January 10, 2010
A love knot was originally a complicated knot tied by sailors to remind them of the bond with their loved ones when away from home. Typically consisting of two pieces of rope bound together, they were thought to possess much good luck for anyone who could tie them.
In the 18th century it became popular for people to draw intricate patterns during courtship. The more complicated the design, the more that person loved. These also became known as love knots, or lover’s knots.
A love knot in jewelry terms is made of three or more intertwined loops of metal that are flattened after being assembled together. Vesper’s Algerian Love Knot is made of 4 rings of metal with an intricate Arabic design.
You might ask, “Who’s Vesper?”
Vesper Lynd is a fictional character of Ian Fleming’s James Bond novel Casino Royale. In the 1967 film of Casino Royale she is played by Ursula Andress. In the 2006 film of the same name she is played by Eva Green.
Vesper is Bond’s first romantic interest as presented in Fleming’s original novels. Other than Bond’s future wife Tracy, she is the only woman in the series to whom Bond proposes.
Vesper Lynd is a pun on West Berlin. Like her namesake, the Cold War-era city of Berlin, Vesper’s loyalties are split down the middle. In the 2006 film version of the novel, Vesper Lynd is a foreign liaison agent from the HM Treasury’s Financial Action Task Force assigned to make sure that Bond adequately manages the funds provided by MI6. However, she is secretly a double agent working for Quantum. She is extorted into this role by a threat to her boyfriend Yusef’s life. The necklace she wears depicts an “Algerian love knot.”

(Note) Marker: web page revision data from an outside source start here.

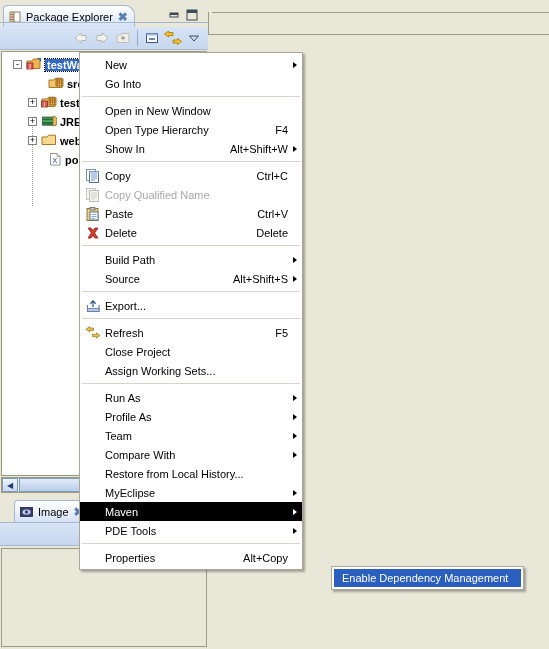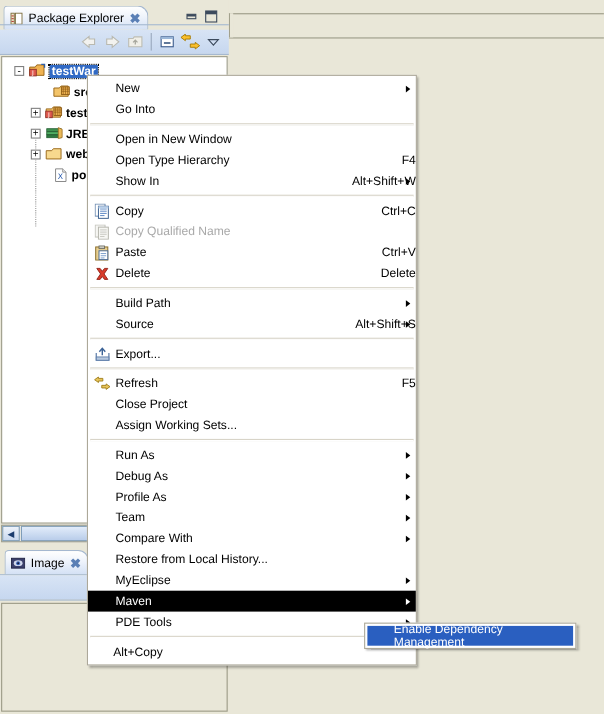"New" .ctx-menu { top: 68px -> 52px; width: 300px -> 224px }
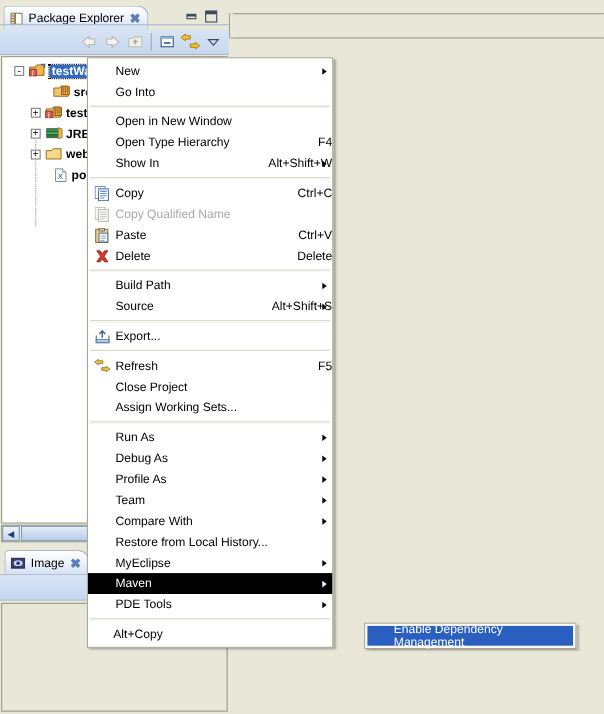"F4" .mi-accel { padding-right: none -> 14px }
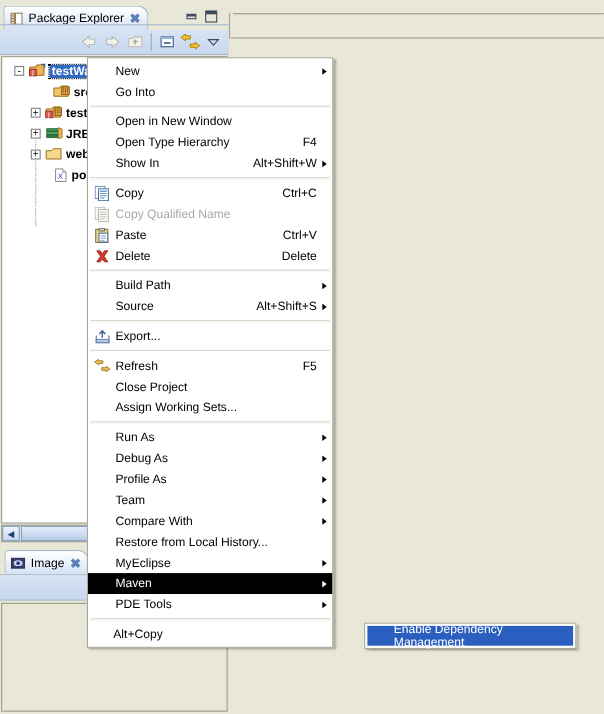"Debug As" div.mi { html: <div> <span></span> <span>Debug As</span> <span></span> </div> -> none }
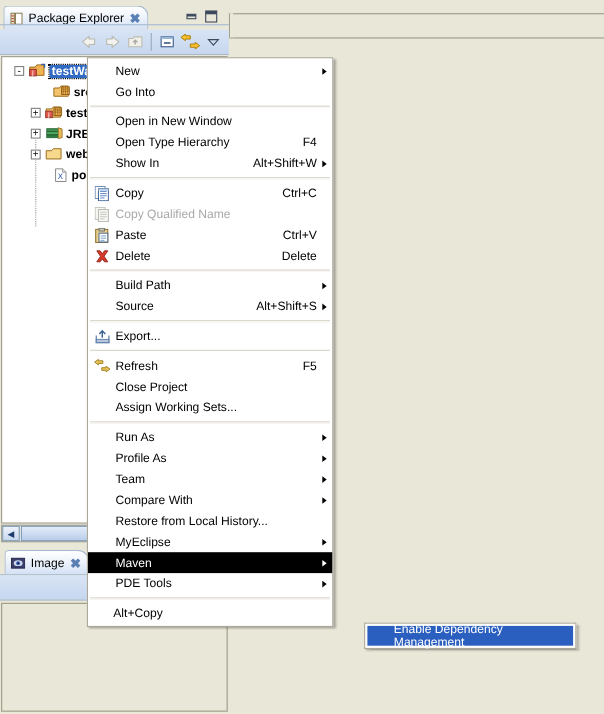"Image" .img-tab { left: 4px -> 14px }
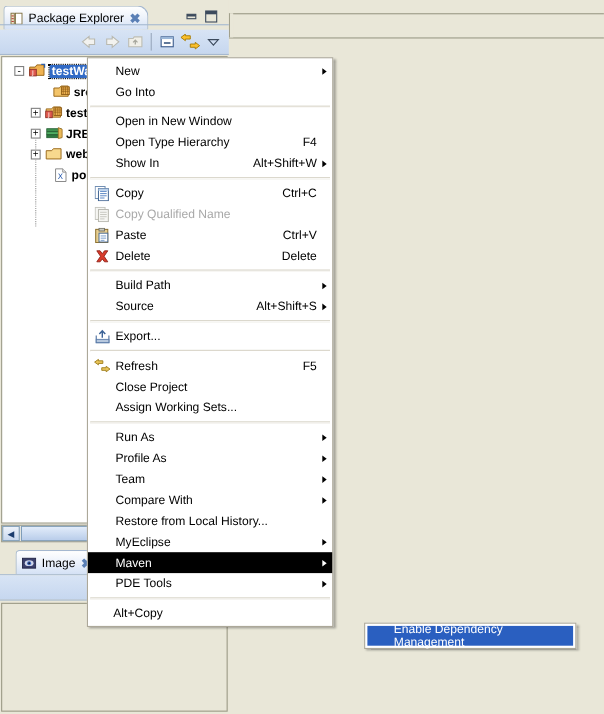"Properties" span.mi-label { html: none -> <span>Properties</span> }
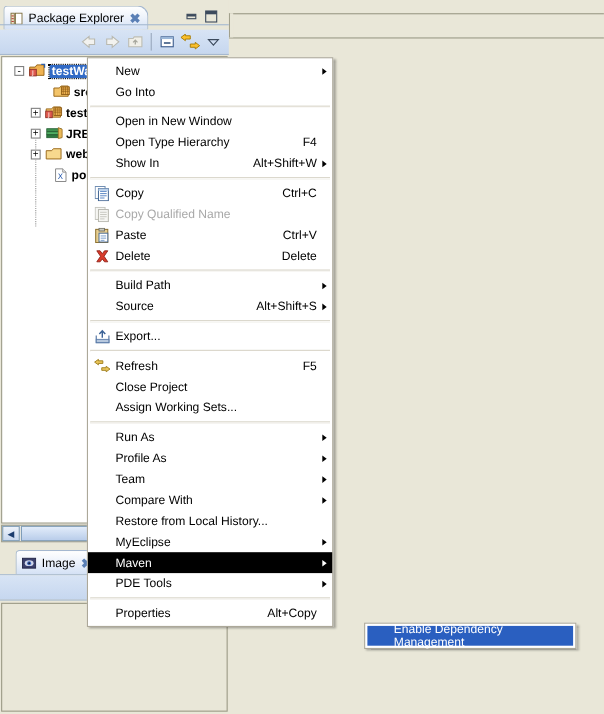"Enable Dependency Management" .sub-mi { padding-left: 24px -> 8px }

This love knot has been the object of my obsession of late. LOL
There’s just something…indescribably attractive about this necklace. It supposed to represent eternal love, since it’s made up of rings that has no end.
But to think about it again, it also has no beginning.
Compare with Claddagh Ring that Angel gave to Buffy in Buffy the Vampire Slayer:
The Claddagh ring (Irish: fáinne Chladaigh) is a traditional Irish ring given as a token of love or worn as a wedding ring. The design and customs associated with it originated in the Irish fishing village of Claddagh, located just outside the city of Galway.
The Claddagh’s distinctive design features two hands clasping a heart, and usually surmounted by a crown. The elements of this symbol are often said to correspond to the qualities of love (the heart), friendship (the hands), and loyalty (the crown). The expression which was associated with these symbols in the giving of the ring was: “With my two hands I give you my heart, and crown it with my loyalty.” Yet, the expression, “Let love and friendship reign forever” can be found as another meaning for the symbols.
The way that a Claddagh ring is worn on the hand is usually intended to convey the wearer’s romantic availability, or lack thereof. The ring is worn on the right hand with the heart facing outward to show that the wearer is not romantically linked but is looking for love. When turned inwards, it is shown that the wearer is in a relationship, or their heart has been “captured”. Noting that the heart is pointing down the hand and into the veins which lead to the wearer’s heart. The ring worn on the left hand with the heart facing outward shows the wearer is engaged; turned inward indicates the wearer is married.